We meet Adora Hazzard in her formally grand Upper West Side apartment, a woman who has methodically constructed a life that suits her exactly. She's a Stoic philosopher, a tutor and mentor to the twin sons of an old-money family, and the architect of something she calls "the coven" — a group of like-minded single women in their fifties and beyond whom she's been quietly recruiting to buy apartments on her floor.
The vision is communal aging – a shared seamstress and hairdresser, a hired housecleaner and grocery runs split among neighbors. It is practical, appealing and very Adora. Her teenage daughter Viv is the antithesis, we gradually learn, of everything Adora was at her age.
The first act is a little madcap in that signature Semple way, but it moves quickly. You will likely ask yourself, more than once, where any of it is going.

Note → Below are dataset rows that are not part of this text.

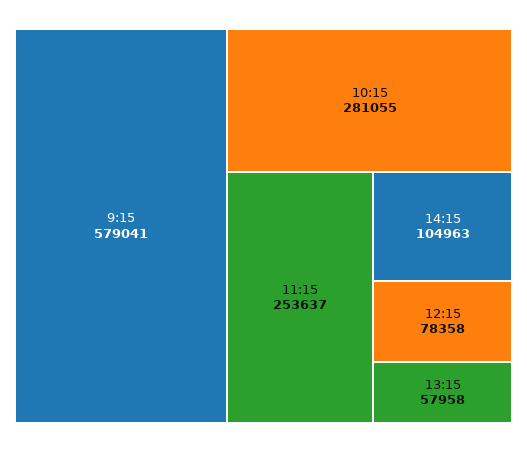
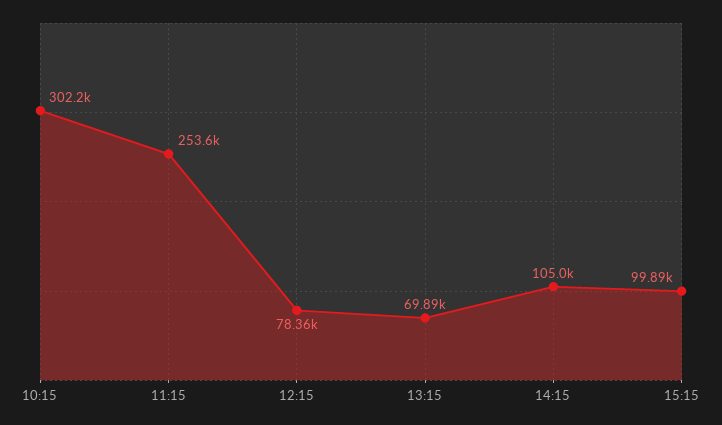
9:15: 579041 -> none
10:15: 281055 -> 302200
13:15: 57958 -> 69890
15:15: none -> 99890

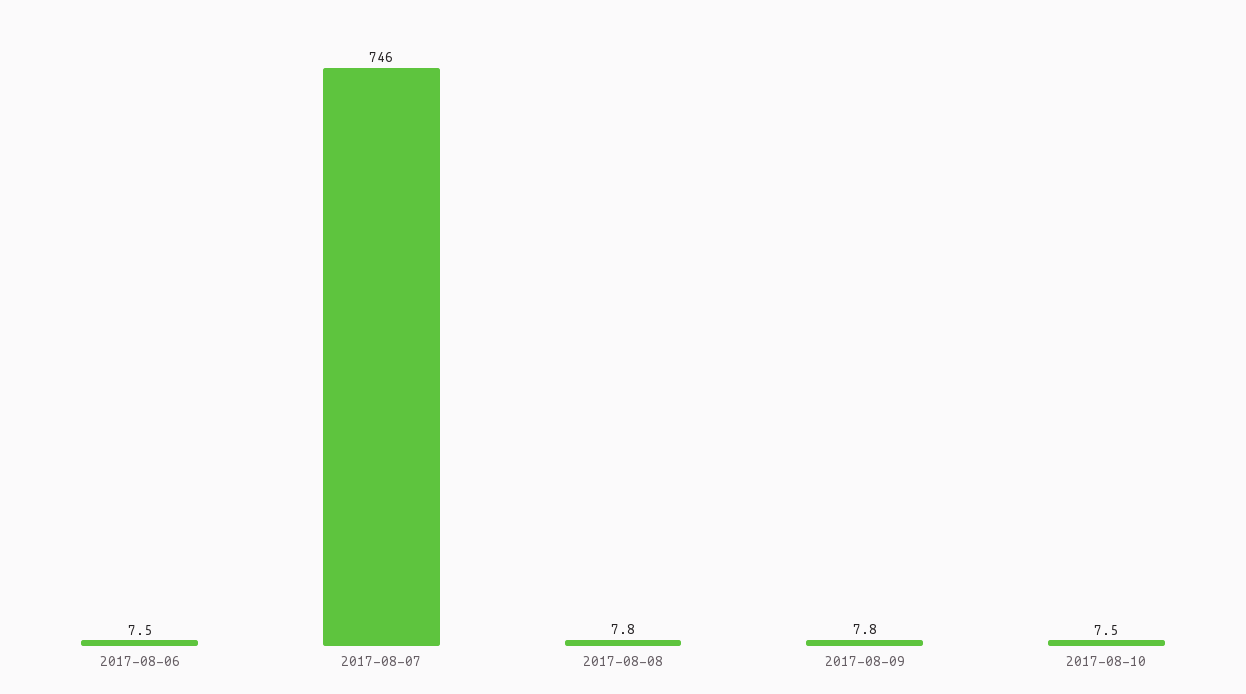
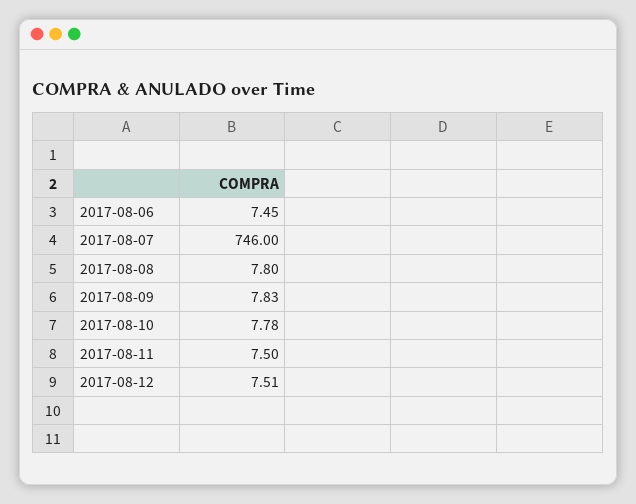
2017-08-10: 7.5 -> 7.78
2017-08-11: none -> 7.5
2017-08-12: none -> 7.51

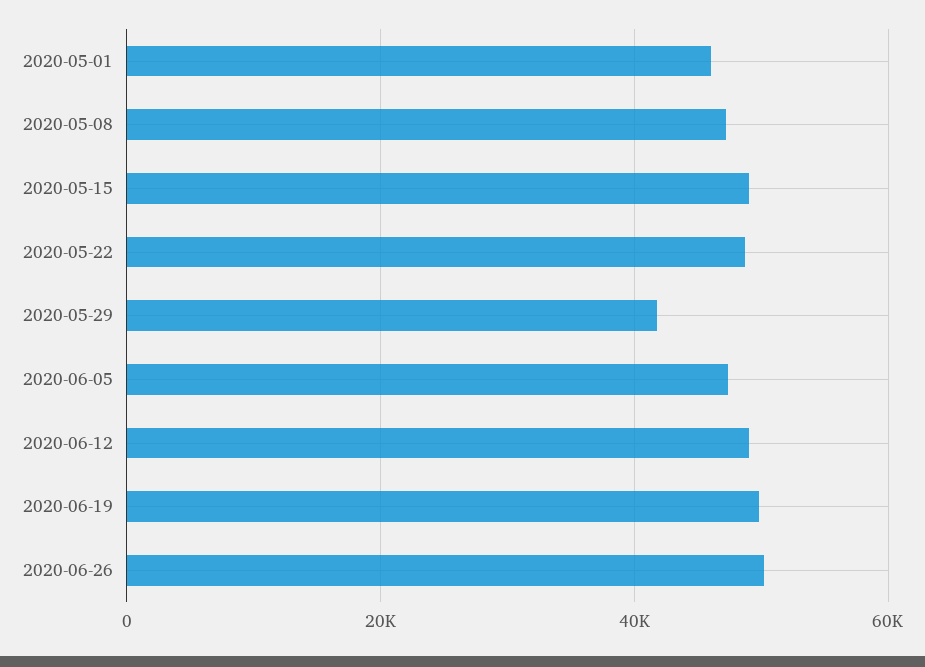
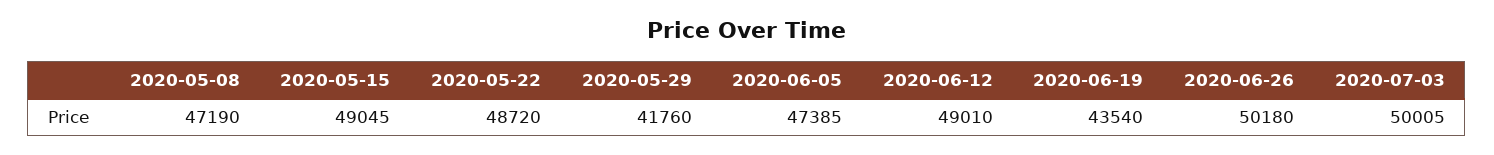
2020-05-01: 46000 -> none
2020-06-19: 50000 -> 43540
2020-07-03: none -> 50005

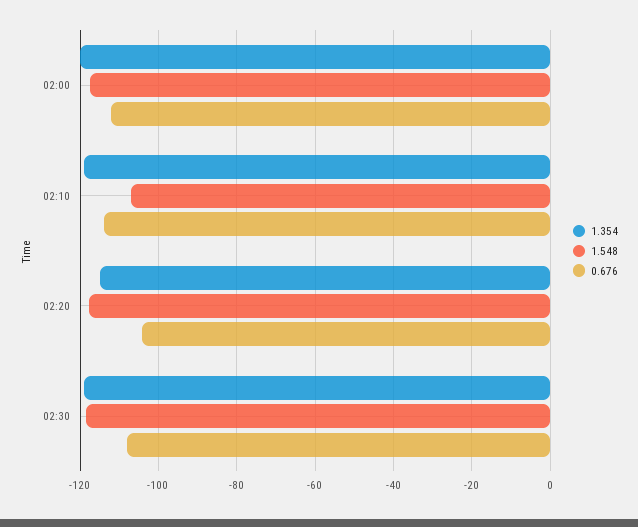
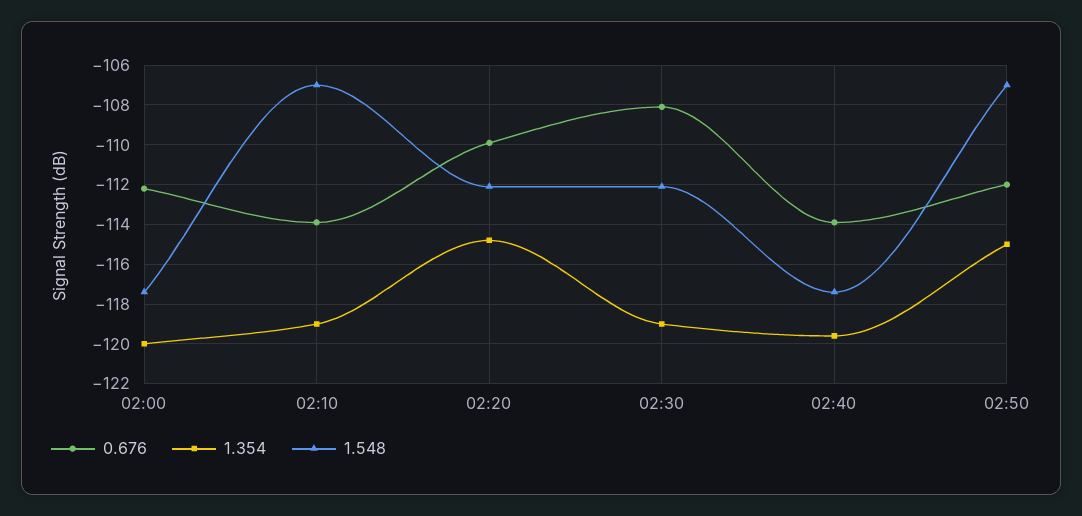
1.548, 02:20: -118 -> -112
0.676, 02:20: -104 -> -110
1.548, 02:30: -118 -> -112
0.676, 02:40: none -> -114
1.354, 02:40: none -> -119.5
1.548, 02:40: none -> -117.5
0.676, 02:50: none -> -112
1.354, 02:50: none -> -115
1.548, 02:50: none -> -107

Things escalate when Adora meets an older, attractive man at the ballet. She gives him her spare ticket and there's instant chemistry, but she flees early because desire, of all things, violates her carefully constructed Stoic principles. He tracks down her work, sends her a burrito that's briefly mistaken for a bomb — very Semple — and makes amends with dinner.
What follows involves a 300 BC Greek statue, a proposition and an entanglement with a mysterious organization that will eventually drag Adora into international art world intrigue involving the Louvre, a terrorist bombing and a group dedicated to returning stolen antiquities to their countries of origin. There are a lot of plot points and more than a few characters I occasionally lost track of, but I was still having fun.
Skip ahead if you want to go into this cold, but honestly, knowing this section exists might be exactly the reason to pick this up, because the dustjacket makes “Gentle” seem considerably more light and frothy than it actually is.
[spoiler alert]
Part III pivots the novel entirely, and it's where Semple earns all the goodwill she's spent on the ridiculousness. We meet Adora in the late 1990s as a struggling comedy writer — hired by shows that last a handful of episodes, repeatedly fired for not being funny enough — who eventually lands at "Laugh Riot," a thinly veiled SNL-type show where she is the only female writer. The last one, they tell her, couldn't hack it. She falls in with the boys' club, and then her married co-worker assaults her during a table read with Heather Locklear. She tells her agent, but she is fired and offered a settlement and an NDA.
Semple talked about this at my library event. Something happened to her in a writers' room — not exactly as depicted, but something similar — and #MeToo helped her finally recognize it for what it was. While not fully autobiographical, she was ready to write it now.
Whether or not you know that backstory, the section is devastating and one of the best things I've read this year. She captures the late-90s machismo perfectly: the casual sexualization of women, the gay jokes, the boys-will-be-boys conservatism that still dominates our discourse. It's a world where assault happens publicly and nobody blinks — in fact, they high five the perpetrator.
What makes it structurally brilliant is that it retroactively explains everything about who Adora is today. The coven, the Stoic philosophy, the carefully controlled independence — none of it is a quirky personality trait. She lost power once, completely, and spent two decades rebuilding it so she would never feel that way again.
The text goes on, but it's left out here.